Here's a few of the critters we saw -



















We also saw a number of owls, a wallaby, a dingo, a fox and some bats


----------



## richoman_3 (Feb 3, 2013)

loving the demansia in the first pic 
very cool find!


----------



## bohdi13 (Feb 3, 2013)

nice finds , have a mate in townsville who's into his reptiles


----------



## Stevo2 (Feb 3, 2013)

richoman_3 said:


> loving the demansia in the first pic
> very cool find!



Yeah.... To be honest - we're happy to be able to tell the difference between elapid, colubrid and python at this stage...  (lizards are more our thing...)

We'd be happy to hear a positive ID on pic #1 to confirm our knowledge....


----------



## Mitella (Feb 3, 2013)

that's some good herping 
and do you have anymore pics of the first one cause i went to see a taipan that was caught at the willows shopping center and it had the same light head, dark body, a visible neck (eastern browns have a fat neck), and did it happen to have something wrong with its head? just saying


----------



## CamdeJong (Feb 3, 2013)

Pic number 1 is a Coastal Taipan, Oxyuranus scutellatus. A great find, I'm in Townsville and yet to get my first Tai up there, but has the potential to be an extremely dangerous animal if handled or disturbed. Shy and keen to get away if possible, like any snake, but very reactive if it feels threatened.


----------



## Radar (Feb 3, 2013)

Nice finds


----------



## Mitella (Feb 3, 2013)

the one i release in townsville, we invited about 3 biologist and a couple of people to have a look and play and the taipan he leaped about1.7 mtrs in the air to tag 1 of the herpetologist and luckly missed 
the taipan was stunning tho
heres a pic


----------



## Stevo2 (Feb 3, 2013)

Thanks for the ID guys 

Here's a couple of other pics we got of it at the time. All the elapids we saw were still highly active (air temp was 28deg C) and none wanted to hang around for the photos - if anything, this one was the calmest of the bunch (and largest).
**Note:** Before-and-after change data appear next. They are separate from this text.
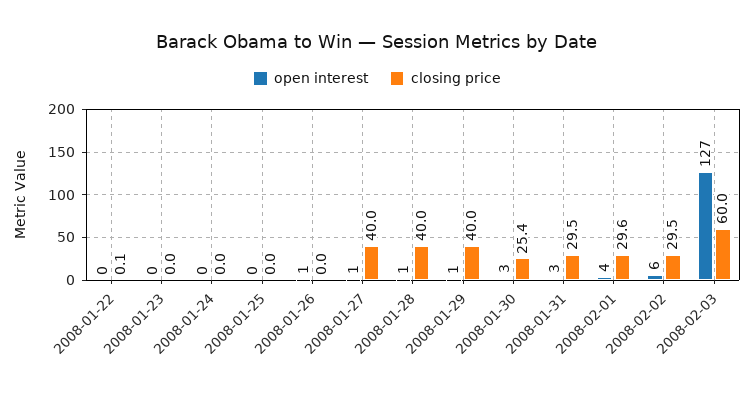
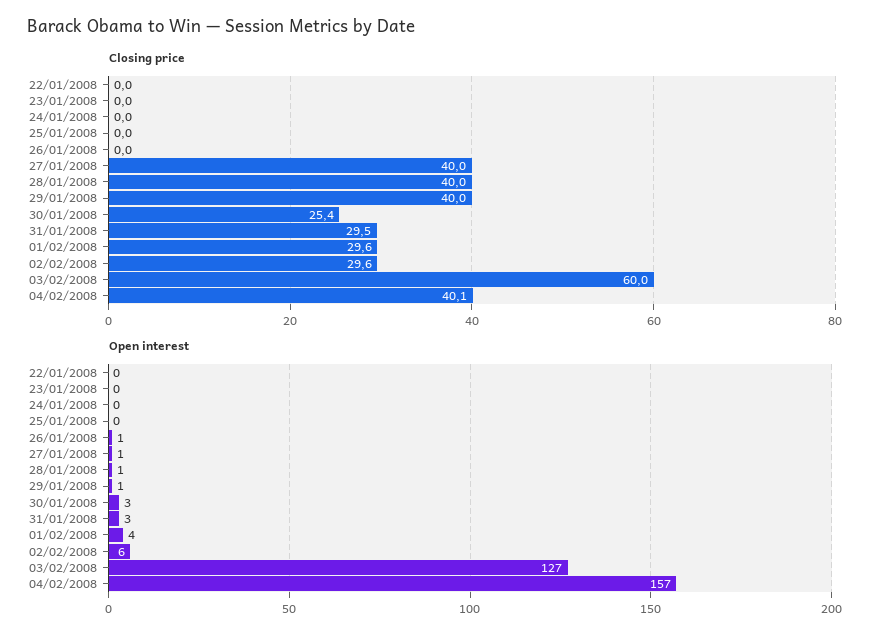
closing price, 2008-01-22: 0.1 -> 0
closing price, 2008-02-02: 29.5 -> 29.6
closing price, 04/02/2008: none -> 40.1
open interest, 04/02/2008: none -> 157

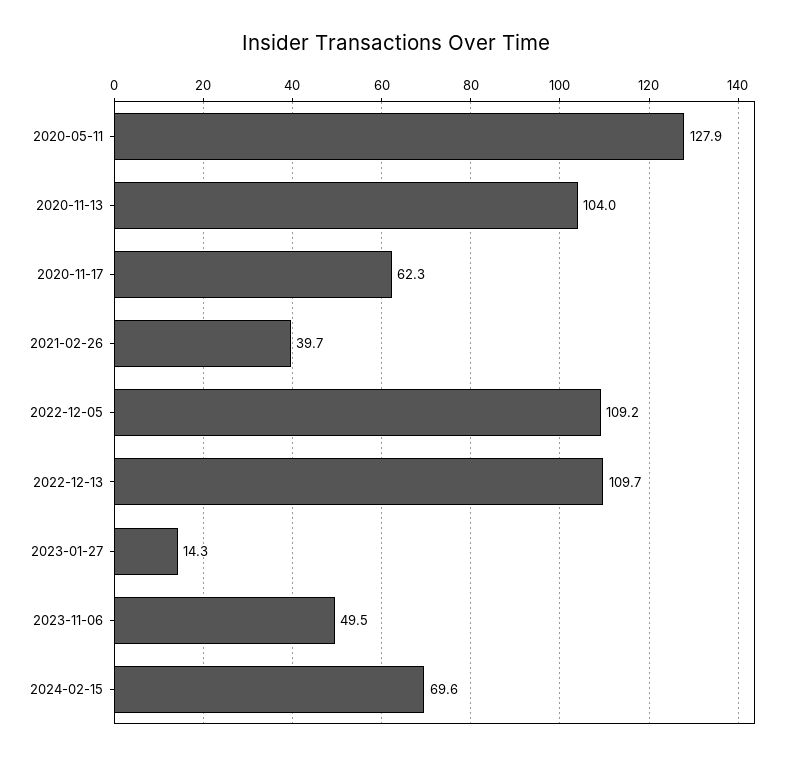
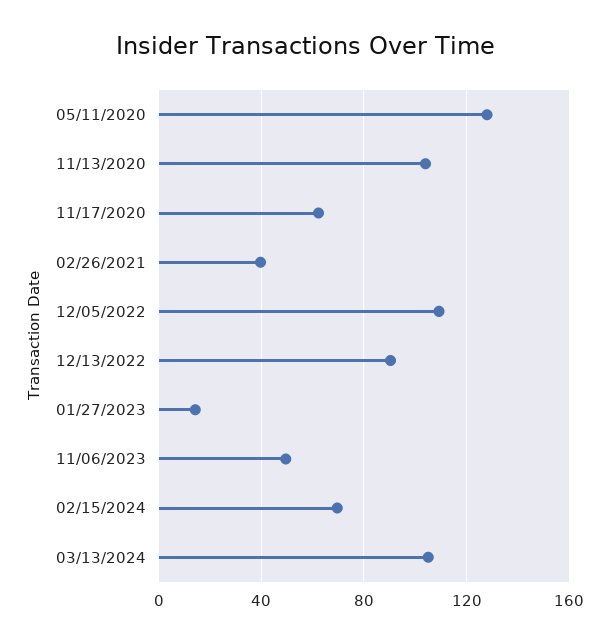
2022-12-13: 109.7 -> 90
03/13/2024: none -> 105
Here's a pic of one that I unfortunately didn't see until too late, dodged and he dodged in the same direction.........


----------



## CamdeJong (Feb 3, 2013)

Little Keelback in the last pic mate.


----------



## butters (Feb 3, 2013)

At first glance I would have said the first one was a coastal taipan but some greater whips can look very similar.

That keelback looks very skinny. I guess he won't be getting any fatter now.


----------



## CamdeJong (Feb 3, 2013)

butters said:


> At first glance I would have said the first one was a coastal taipan but some greater whips can look very similar.



It's a taipan mate.


----------



## Stevo2 (Feb 3, 2013)

CamdeJong said:


> Little Keelback in the last pic mate.



Thanks 

It was a real shame to have hit it  We stopped to see if it had made it clear and if it was ok.


----------



## Radar (Feb 3, 2013)

Having been herping around TSV for the last ten years I can say I've never seen a greater whip in the area that looked like that, but I've been wrong before. 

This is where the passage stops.